On February 26, 2003, the Wisconsin Employment Relations Commission issued an Order in the above matters holding in abeyance the requests of Office and Professional Employees Union Local 35 and the Ozaukee County Highway Employees Association that the Commission review a Commission investigator's determinations that an impasse existed in the contract negotiations with Ozaukee County. The Commission therein advised the parties that: (1) it is the Commission that determines whether the parties are at impasse after receipt and consideration of the investigator's report and; (2) the merits of the requests of Local 35 and the Association will be ripe for Commission consideration when and if the Commission receives a report from the investigator.

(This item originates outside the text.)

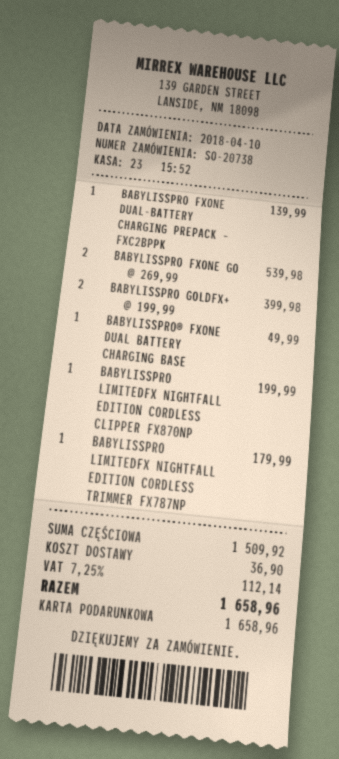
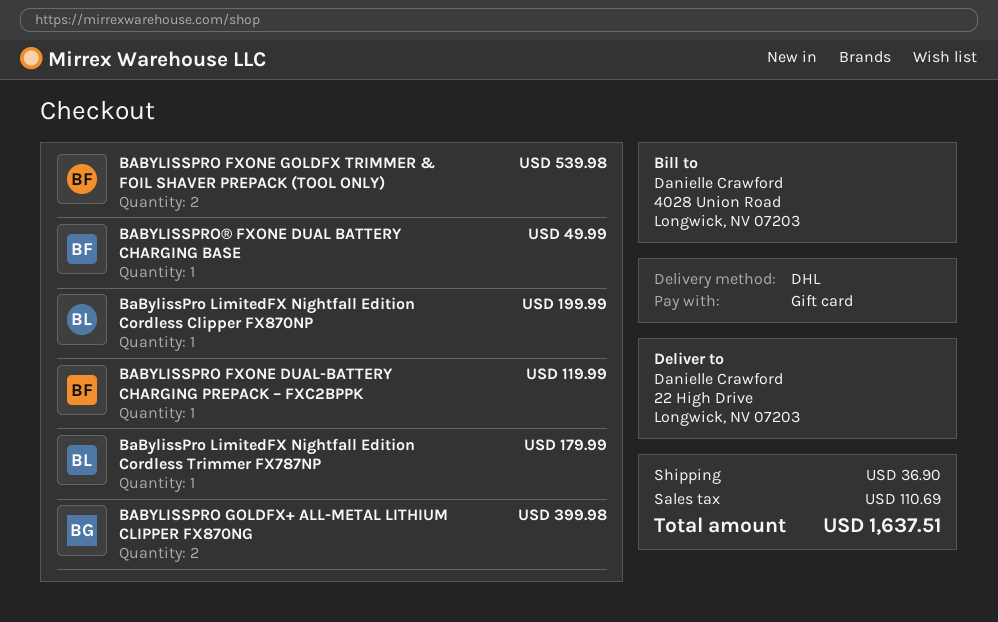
BABYLISSPRO FXONE DUAL-BATTERY CHARGING PREPACK – FXC2BPPK: 1 for 139.99 -> 1 for 119.99
tax: 112.14 -> 110.69
total: 1658.96 -> 1637.51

By letters dated March 27, 2003 (Case 58) and April 3, 2003 (Case 56), the Commission advised the parties that it had received Investigator Emery's Report to Commission and Notice of Close of Investigation; that it intended to make the prohibited practice complaints (Cases 59-60) pending before Examiner Burns part of the record it will consider when deciding the merits of the requests of Local 35 and the Association; and that it wanted to give the parties the opportunity to file additional written argument.

The parties did file additional written argument -- the last of which was received May 1, 2003.

Supplemental argument was received from the County on May 27 and June 11, 2003 and from the Association on May 30, 2003.

Having reviewed the record and being fully advised in the premises, the Commission makes and issues the following

FINDINGS OF FACT

1. Ozaukee County, herein the County, is a municipal employer having its principal offices in Port Washington, Wisconsin.

2. Ozaukee County Highway Employees Association, herein the Association, is a labor organization that serves as the collective bargaining representative of certain County employees.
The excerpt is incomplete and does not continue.